▶ **About this task**
All entries are to be copied verbatim, while the pictures stay out.

[Before-and-after change records]
+++

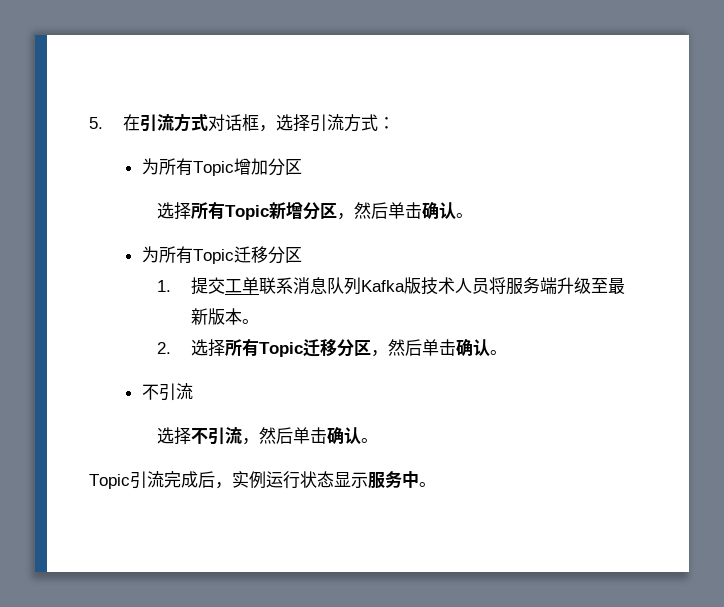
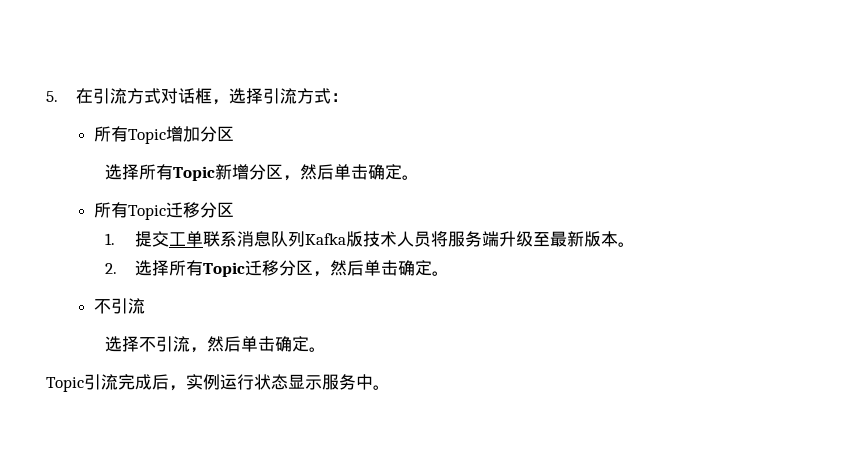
- 为所有Topic增加分区
+ 所有Topic增加分区
- 选择所有Topic新增分区，然后单击确认。
- 为所有Topic迁移分区
+ 选择所有Topic新增分区，然后单击确定。
+ 所有Topic迁移分区
- 2.选择所有Topic迁移分区，然后单击确认。
+ 2.选择所有Topic迁移分区，然后单击确定。
- 选择不引流，然后单击确认。
+ 选择不引流，然后单击确定。

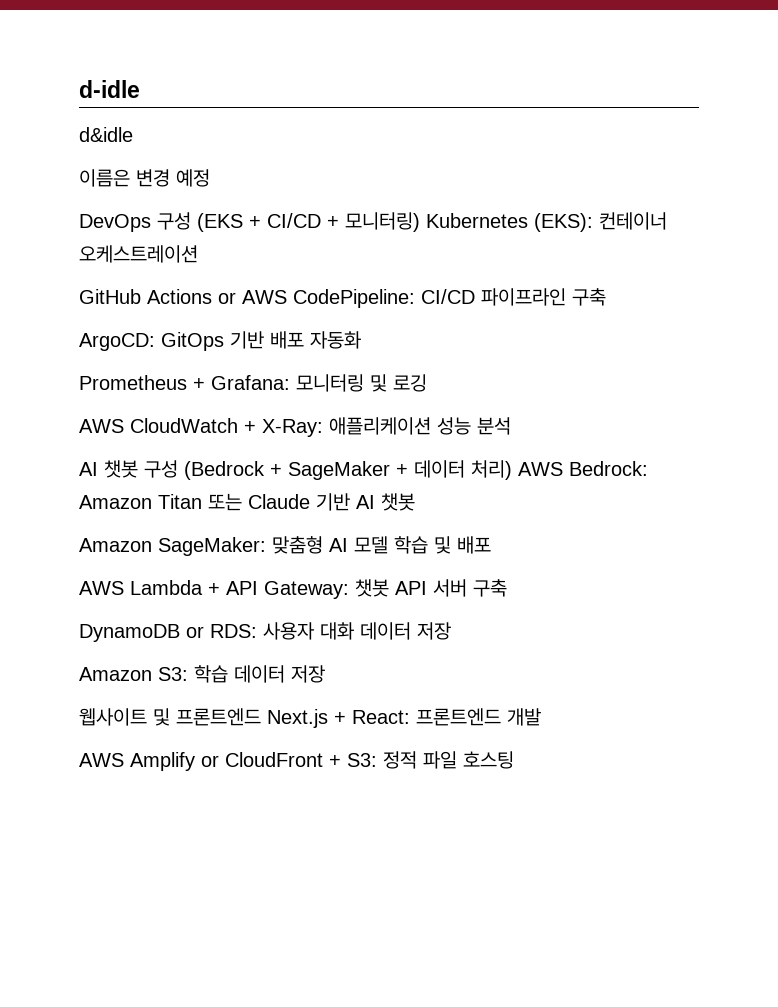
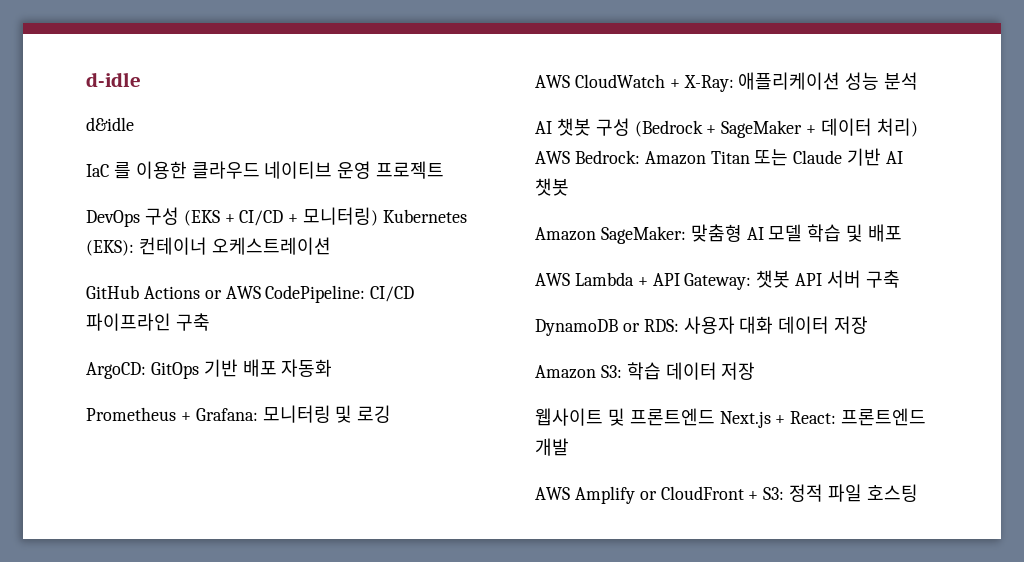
- 이름은 변경 예정
+ IaC 를 이용한 클라우드 네이티브 운영 프로젝트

+++

▶ **Task answer**
- 为所有Topic增加分区
+ 所有Topic增加分区
- 选择所有Topic新增分区，然后单击确认。
- 为所有Topic迁移分区
+ 选择所有Topic新增分区，然后单击确定。
+ 所有Topic迁移分区
- 2.选择所有Topic迁移分区，然后单击确认。
+ 2.选择所有Topic迁移分区，然后单击确定。
- 选择不引流，然后单击确认。
+ 选择不引流，然后单击确定。

- 이름은 변경 예정
+ IaC 를 이용한 클라우드 네이티브 운영 프로젝트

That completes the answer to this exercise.